1/06/2006 7:12pm, #64
Actually, I learned specifically to keep the pinky side out because palm in it's too easy for the kick make your hand punch you in your own face. ...but that's for mid level kicks where you ant to catch it with the meaty part of your forearm, closer to the elbow and maybe back it up with the palm from the other hand. For head kicks, pretty much what you said:
His main problem blocking the high kicks is not so much the orientation of his hand but the fact that he is still a bit scared of them and wants to stop them farther out from his body instead of just protecting his territory like I am doing in the picture above.
...the "step then kick" method is also telegraphed. its success in professional venues is a testament to the fighters.
yeah, I have that vid on my comp. After watching it again, it seems to me that he doesn't pivot so much when he just snaps a kick in, but when he drives through with his kicks, his foot pivots more.
I don't understand how it is easier to kick someone's leg out from under them when they are planted well vs. floating on the ball of the foot. ???
... now if your foot was completely flat, and you were a bit on the retarded side, then you could damage your ACL for sure.
This post is getting too long.
Thanks Shooter for showing up again. I used to get told by everyone at the gym that I was kicking wrong too. Lots of tips on how I should do it right for more power....untill they held the pads for me. :5eek: Loose, whole body connection is deceptive. It doesn't look like much.
Last edited by Omar; 1/06/2006 7:26pm at .
1/06/2006 7:21pm, #65
Sorry Whiteshark I forgot to actually answer your question.
Connection through the ground at impact and durring follow through. I would rephrase the question though, what is gained by floating through the kick?

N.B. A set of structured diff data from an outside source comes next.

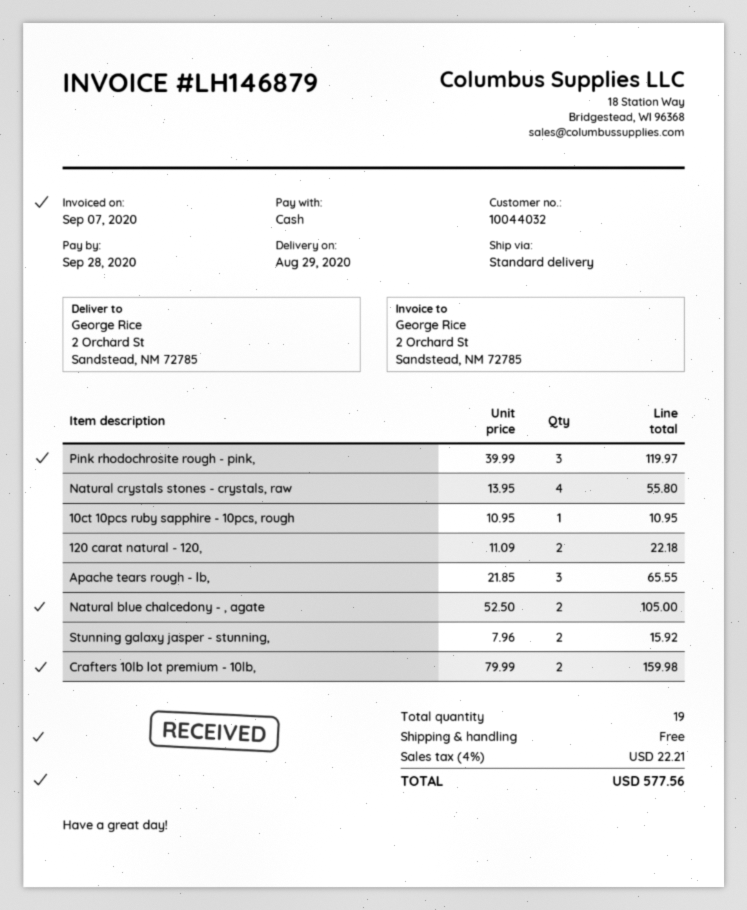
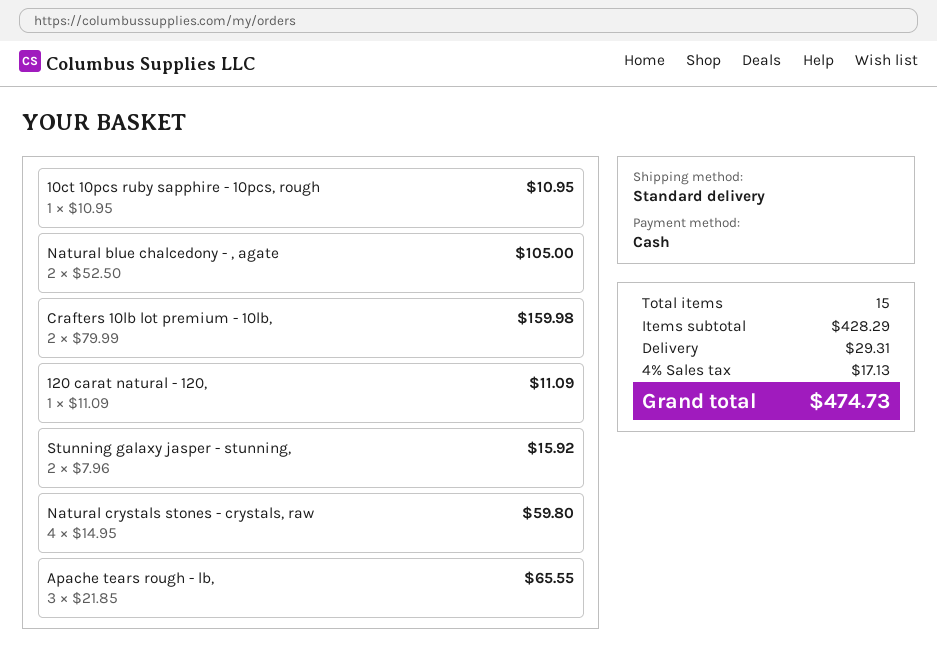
Pink rhodochrosite rough - pink,: 3 x 39.99 = 119.97 -> none
Natural crystals stones - crystals, raw: 4 x 13.95 = 55.80 -> 4 x 14.95 = 59.80
120 carat natural - 120,: 2 x 11.09 = 22.18 -> 1 x 11.09 = 11.09
total quantity: 19 -> 15
shipping: 0.00 -> 29.31
tax: 4% = 22.21 -> 4% = 17.13
total: 577.56 -> 474.73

BTW, you got this clip right?
Please tell me if that is not the low kick drill. I can't access my own putfile files anymore. It's blocked "due to persistant abuse". *groan*
1/07/2006 1:01am, #66Originally Posted by Omar
I wasn't very clear with my statement, I apologize for that.
It isn't a matter of being harder or easier to cut kick someone's leg out from under them. It's more a matter of how your body will react to be cut kicked. If you're balancing up on the balls of your foot, when you're cut kicked, then you're more likely to simply lose your balance and fall over. But if your foot is planted firmly on the ground, then you're more likely to twist out your knee when you lose your balance, because your foot isn't likely to roll over or rotate on you.
1/15/2006 8:33pm, #67
Oh...I got you.
I should point out though that the way I am advocating still has your foot turned out about 90 degrees. Just step first and then kick instead of pivoting in the middle of the kick. So if you catch a cut kick it is still behind the knee not on the side so the result should be the same. Your leg buckles with the natural bend of the knee or gets kicked out completely. No sideways torque involved.